Epidemiologists are frustrated by the absence of traceability documentation in their investigation of the source(s) of an outbreak of E. coli O157:H7 with severe complications.  To date over 100 patients have been diagnosed in 22 states. More than half the cases have required hospital treatment with 10 developing kidney failure.

 

All that the CDC and health authorities can offer in the way of advice to prevent the condition is to refrain from eating Romaine lettuce derived from the Yuma Valley in Arizona. This based on retrospective surveys disclosing that all but eight patients ate chopped Romaine lettuce in restaurant or home-prepared salads prior to onset of symptoms. The eight cases in a prison in Alaska consumed Romaine lettuce from a specific farm near Yuma. Investigations to confirm the presence of the outbreak strain on this unit and from neighboring area farms are in progress. The outbreak was first identified during the first week of April.  New supplies of lettuce should now be sourced from California. Incident cases are expected over the next two weeks until lettuce from the Yuma area is removed from the supply chain

 

Following the 2006 outbreak of E.coli due to contaminated leaf spinach the produce industry established a traceability initiative. Growers and intermediates in the supply chain have not adopted the system as an industry. Apparently the cost of labels, non-standardization of recordkeeping and disinclination to innovate have served as barriers to application of traceback. Successive, and in some cases extensive, outbreaks of foodborne disease attributed to produce and uncooked foods cries out for application of blockchain technology.

 

Contrary to the situation in the U.S. egg production industry there is no identification of green produce and many other uncooked foods, complicating the identification of potential sources of infection.  A specific restaurant chain in New Jersey was identified as the immediate source of infection of some patients and traceback to a distribution center in Ohio was established.

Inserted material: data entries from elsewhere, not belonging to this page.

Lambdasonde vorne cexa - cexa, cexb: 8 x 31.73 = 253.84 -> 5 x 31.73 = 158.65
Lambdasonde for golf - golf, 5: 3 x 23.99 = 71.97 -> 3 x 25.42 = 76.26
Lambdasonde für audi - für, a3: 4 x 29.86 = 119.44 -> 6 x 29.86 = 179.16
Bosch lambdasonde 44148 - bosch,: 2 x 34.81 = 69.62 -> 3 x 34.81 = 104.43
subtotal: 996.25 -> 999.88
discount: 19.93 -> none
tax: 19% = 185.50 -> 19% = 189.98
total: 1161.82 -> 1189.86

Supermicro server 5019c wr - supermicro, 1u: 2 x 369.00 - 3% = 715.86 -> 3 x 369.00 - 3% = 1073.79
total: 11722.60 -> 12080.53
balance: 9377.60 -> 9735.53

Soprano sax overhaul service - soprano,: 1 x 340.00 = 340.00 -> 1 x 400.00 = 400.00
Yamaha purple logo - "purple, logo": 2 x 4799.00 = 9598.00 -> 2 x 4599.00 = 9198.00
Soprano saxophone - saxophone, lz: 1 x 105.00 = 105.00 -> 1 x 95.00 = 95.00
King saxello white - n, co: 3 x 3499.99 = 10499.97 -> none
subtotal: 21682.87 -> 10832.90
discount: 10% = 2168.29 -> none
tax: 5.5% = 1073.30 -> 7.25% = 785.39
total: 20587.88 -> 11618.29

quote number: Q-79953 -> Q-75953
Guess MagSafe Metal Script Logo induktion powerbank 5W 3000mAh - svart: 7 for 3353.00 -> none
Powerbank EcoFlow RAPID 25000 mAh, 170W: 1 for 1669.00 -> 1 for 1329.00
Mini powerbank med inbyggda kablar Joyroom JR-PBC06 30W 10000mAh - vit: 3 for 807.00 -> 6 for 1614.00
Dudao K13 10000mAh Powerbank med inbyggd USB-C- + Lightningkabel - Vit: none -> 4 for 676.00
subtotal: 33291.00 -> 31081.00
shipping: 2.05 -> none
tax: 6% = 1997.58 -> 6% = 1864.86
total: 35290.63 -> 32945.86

Tracing further back the chain becomes murky with multiple distribution channels consistent with the extent of the outbreak.  A spokesperson with the FDA stated, “We are tracing back from multiple groupings of people reported ill that are located in diverse geographic areas.  The reason for this is to avoid redundant distribution channels that converge on a single source of grower.

 

The CDC efforts to identify cases through reporting systems appears to have functioned well. The ability of the FDA to mount an intensive and rapid field investigation is questioned. This outbreak and similar episodes suggest that consumers could be best served by a single comprehensive food safety agency analogous to the EPA with scientific and field operatives trained in prevention, investigation and suppression of foodborne disease.